Ainsi, quand on achète une maison, on est conformiste. Et ouais. Quand tout le monde autour de soi dit qu'il faut acheter, que c'est le moment, que c'est mieux pour nous, les enfants, pour l'avenir ( lequel ? ), tout ça, tout ça, j'ai mes envies de rébellion qui se réveillent et qui me soufflent des tas d'arguments pour contrecarer ce rêve de paradis retrouvé partagé par la majorité des gens, à savoir : la maison individuelle souvent isolée en pleine campagne mais pas loin de la grande ville pour les commodités, ou alors l'habitation à deux pas du bourg historique, où tout à été rénové en conservant le caractère des lieux, pas loin de la gare et du dentiste.
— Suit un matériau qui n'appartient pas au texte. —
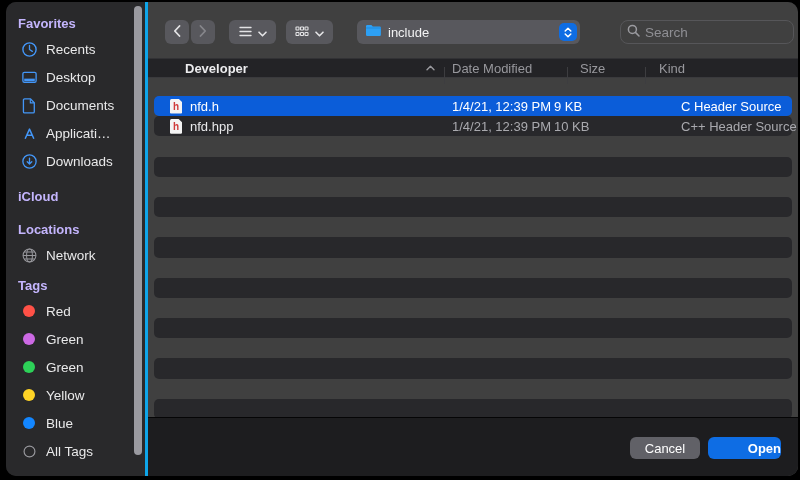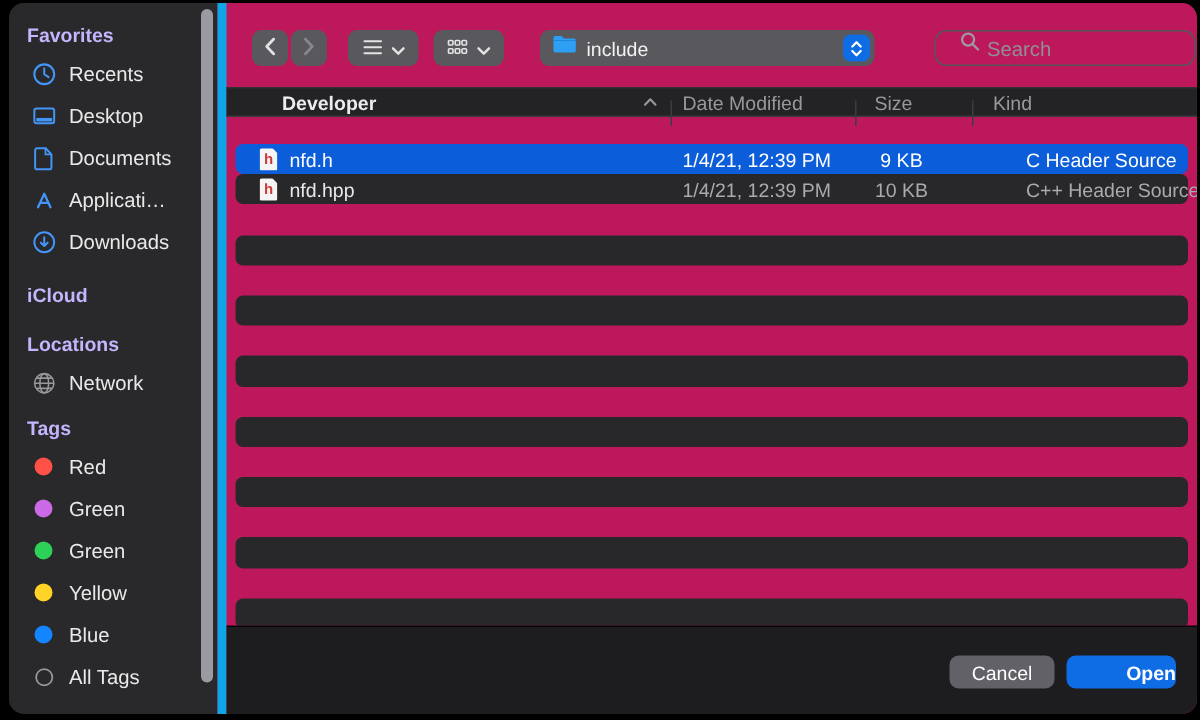--- a/index.html
+++ b/index.html
@@ -17,40 +17,40 @@
   .side-item { height:28px; display:flex; align-items:center; padding-left:13px; cursor:default; }
   .side-item .ic { width:20px; height:20px; display:flex; align-items:center;
                    justify-content:center; flex:none; }
   .side-item .lbl { margin-left:7px; color:#e9e9ea; font-size:13.5px; white-space:nowrap;
                     overflow:hidden; }
   .dot { width:12px; height:12px; border-radius:50%; display:block; }
   #side-scrollbar { position:absolute; top:4px; right:3px; width:8px; height:449px;
                     background:#9a9aa0; border-radius:4px; }
 
   
-  #main { position:relative; flex:1; background:#be185d; border-left:6px solid #0ea5e9; }
+  #main { position:relative; flex:1; background:#404040; border-left:3px solid #0ea5e9; }
 
   
   .tbtn { position:absolute; top:18px; height:24px; background:#58585d; border:none;
           border-radius:6px; display:flex; align-items:center; justify-content:center;
           gap:6px; color:#e3e3e5; }
   #btn-back    { left:17px;  width:24px; }
   #btn-forward { left:43px;  width:24px; color:#86868b; }
   #btn-listview { left:81px;  width:47px; }
   #btn-gridview { left:138px; width:47px; }
   #folder-popup { position:absolute; left:209px; top:18px; width:223px; height:24px;
                   background:#58585d; border-radius:6px; display:flex; align-items:center;
                   padding-left:8px; }
   #folder-popup .name { color:#f2f2f3; font-size:13px; margin-left:6px; }
   #popup-stepper { position:absolute; right:3px; top:3px; width:18px; height:18px;
                    border-radius:5px; background:#0e6de4; display:flex; align-items:center;
                    justify-content:center; }
   #search-field { position:absolute; left:472px; top:18px; width:174px; height:24px;
                   background:transparent; border:1.5px solid #565659; border-radius:8px;
-                  display:flex; padding-left:16px; }
+                  display:flex; align-items:center; padding-left:6px; }
   #search-input { background:transparent; border:none; outline:none; color:#c9c9cc;
                   font-size:13.5px; margin-left:5px; width:130px;
                   font-family:"Liberation Sans", sans-serif; }
   #search-input::placeholder { color:#8f8f94; }
 
   
   #list-header { position:absolute; left:0; right:0; top:56px; height:20px; background:#232326;
                  border-top:1px solid #323235; border-bottom:1px solid #3a3a3d; }
   .hcell { position:absolute; top:0; height:100%; display:flex; align-items:center;
            font-size:13px; color:#98989d; }
@@ -61,21 +61,21 @@
   
   #file-list { position:absolute; left:0; right:0; top:90px; height:325px; overflow:hidden;
                padding-top:4px; }
   .row { position:relative; height:20.2px; margin:0 6px; border-radius:5px; display:flex;
          align-items:center; font-size:13px; }
   .row.stripe { background:#28282b; }
   .row.selected { background:#0b5dd9; }
   .cell { position:absolute; white-space:nowrap; }
   .c-name { left:36px; color:#e8e8ea; }
   .c-date { left:298px; color:#a9a9ae; }
-  .c-size { left:400px; width:88px; text-align:center; color:#a9a9ae; }
+  .c-size { left:400px; width:88px; text-align:left; color:#a9a9ae; }
   .c-kind { left:527px; color:#a9a9ae; }
   .row.selected .cell { color:#ffffff; }
   .file-icon { position:absolute; left:16px; top:2.5px; width:12px; height:15px;
                background:#f4f4f4; border-radius:1.5px; color:#cf3b3b; font-weight:700;
                font-size:10px; line-height:15px; text-align:center;
                clip-path:polygon(0 0,70% 0,100% 24%,100% 100%,0 100%); }
 
   
   #footer-divider { position:absolute; left:0; right:0; top:415px; height:1px; background:#050506; }
   #footer { position:absolute; left:0; right:0; top:416px; bottom:0; background:#1d1d1f; }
Mon arguement imparable là dessus, c'est que vivre en ville et en appartement, c'est super écolo. Et ouais.

Parce que le bon sens commun, qui veut qu'on étale nos maisons partout sur le territoire, c'est franchement limite niveau écologie non ? Avec les routes qu'il faut construire, les arbres qu'il faut arracher, les animaux qu'on prive de leur habitat ect ..Mais les franciliens sont comme "ça". Attachés à la terre, à la maison, à la propriété individuelle.Chacun sa hutte et les poulets seront bien gardés. Un caprice de gaulois quoi. 

 Pour moi, l'amour de la nature devrait nous pousser, non pas à étaler nos habitats dans tout le pays, mais à nous regrouper dans des habitats très denses, si possible des gratte-ciels, comme à New-York ( je sais que je vais radoter avec ce documentaire que j'avais vu mais ça m'a totalement halluciné), Singapour ou Shanghai. Une tour peut être écologique, bien isolée, fonctionnant au solaire et à l'éolien, avec des jardins sur le toit, tout ça , tout ça... Je vais pas revenir sur l'urbanisme vert et tout ce qui gravite autours mais il faut quand même reconnaitre qu'une ville très dense permet de fortes économies énergétiques : transports en commun rationnels, possibilité de chauffage (ou de climatisation) collectif, regroupement des commerces…

Je sais que je dévis légèrement de la question première. Mais pour moi c'est une corrolaire non négligeable. Parce que l'achat immobilier véhicule de nombreuses valeurs psychologiquement rassurantes et agréables. Elles ne peuvent être ignorées même si, pour moi, elles ne sont pas toujours objectivement exactes ni forcément légitimes et encore moins en adéqcation avec l'idée que je me fais du mode de vie que je vois pour moi, mes enfants .. Au final, je crois que plus ça va, plus ça va devenir difficile de me faire changer d'avis sur les avantages de la location. Surtout qu'aux vues des conclusions de l'émission d'hier soir, j'ai amplement raison.